Directions: Please repeat only the lines below starting at the line that holds "[328,848,484,882] Альбомы +2" and ending at the line that holds "[17,723,385,739] [专题] Delphi", exactly, with both of those lines included and every picture omitted.

━━ Supplied data

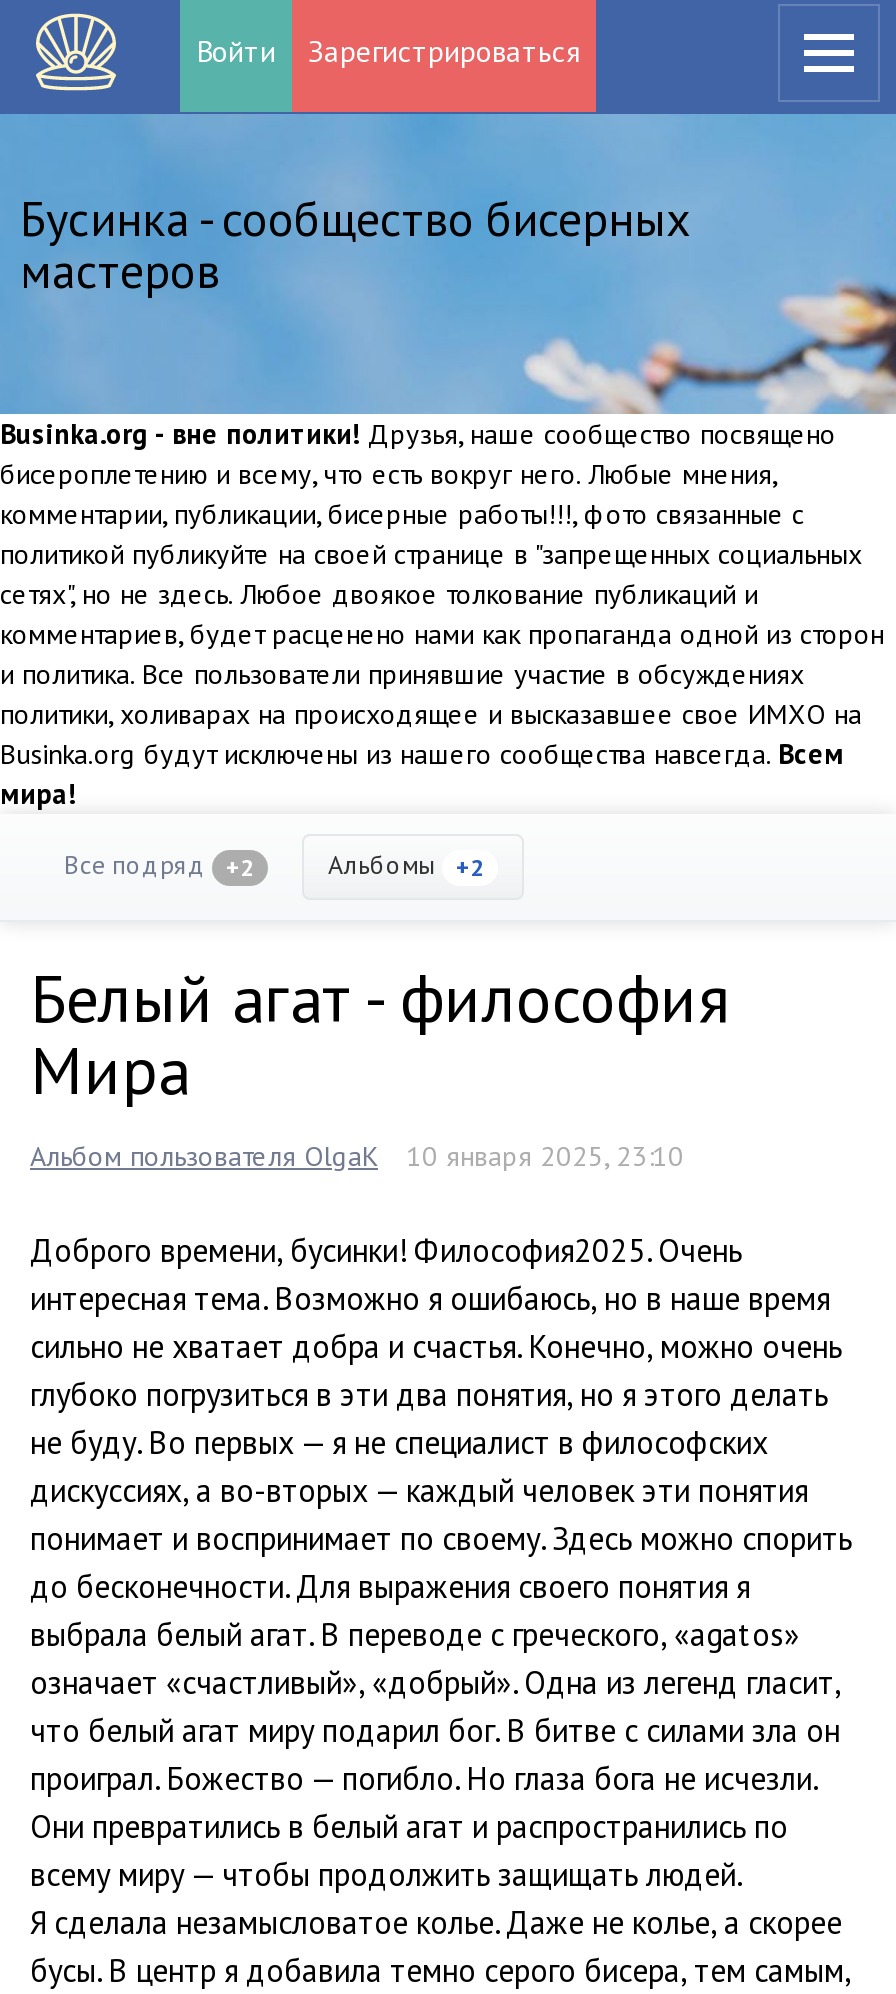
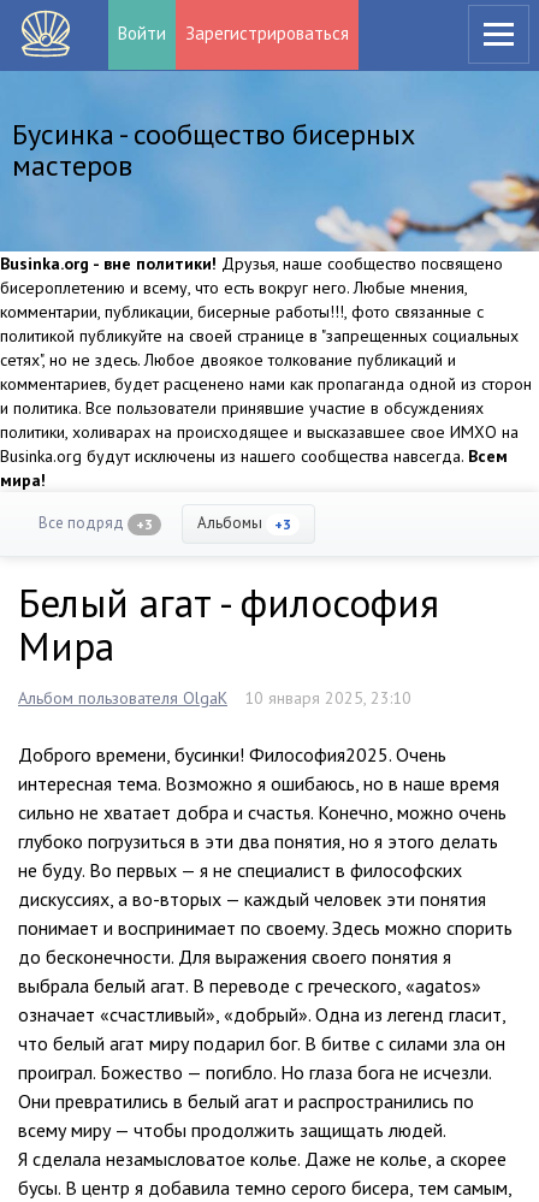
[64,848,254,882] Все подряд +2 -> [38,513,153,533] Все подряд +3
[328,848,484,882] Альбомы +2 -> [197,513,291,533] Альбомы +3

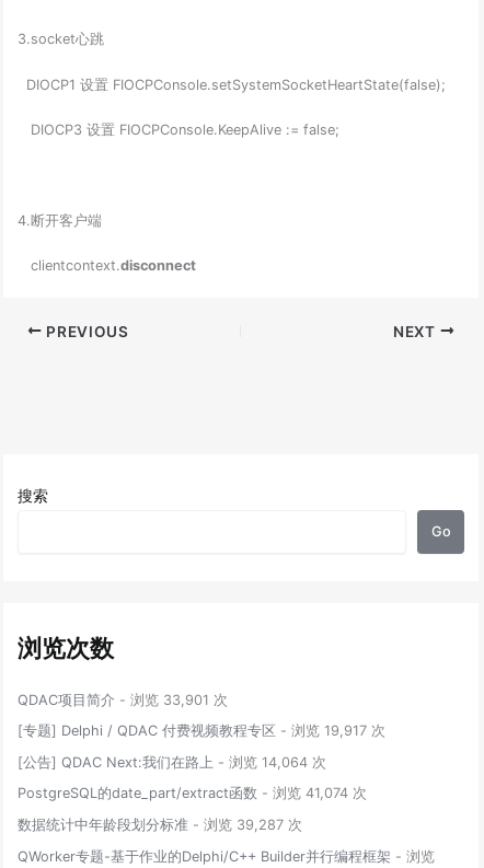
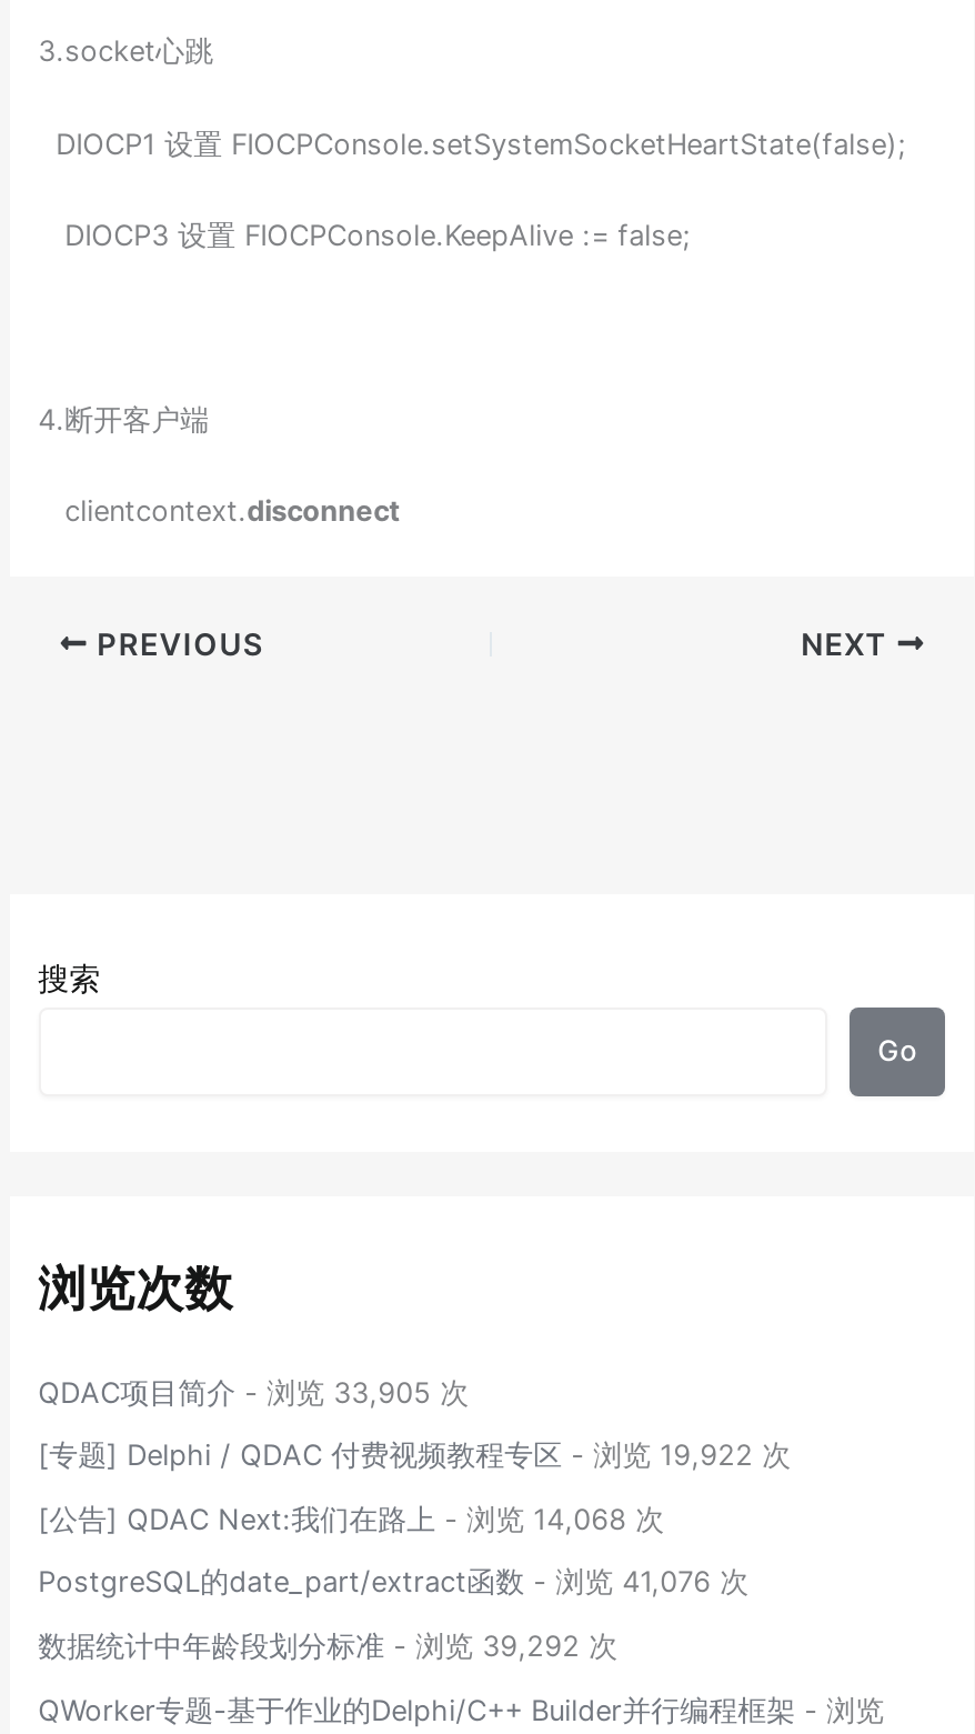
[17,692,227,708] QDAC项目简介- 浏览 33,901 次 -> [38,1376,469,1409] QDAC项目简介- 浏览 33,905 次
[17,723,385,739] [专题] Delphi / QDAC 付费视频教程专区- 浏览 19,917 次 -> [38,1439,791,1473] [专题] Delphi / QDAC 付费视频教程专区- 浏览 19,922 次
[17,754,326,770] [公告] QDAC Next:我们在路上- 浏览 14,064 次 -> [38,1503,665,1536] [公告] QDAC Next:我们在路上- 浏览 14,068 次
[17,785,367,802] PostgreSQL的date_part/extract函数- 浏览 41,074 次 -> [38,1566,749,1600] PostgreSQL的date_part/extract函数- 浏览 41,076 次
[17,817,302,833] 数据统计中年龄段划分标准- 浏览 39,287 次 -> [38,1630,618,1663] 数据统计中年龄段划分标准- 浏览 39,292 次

━━━━

Response to the exercise:
[328,848,484,882] Альбомы +2 -> [197,513,291,533] Альбомы +3

[17,692,227,708] QDAC项目简介- 浏览 33,901 次 -> [38,1376,469,1409] QDAC项目简介- 浏览 33,905 次
[17,723,385,739] [专题] Delphi / QDAC 付费视频教程专区- 浏览 19,917 次 -> [38,1439,791,1473] [专题] Delphi / QDAC 付费视频教程专区- 浏览 19,922 次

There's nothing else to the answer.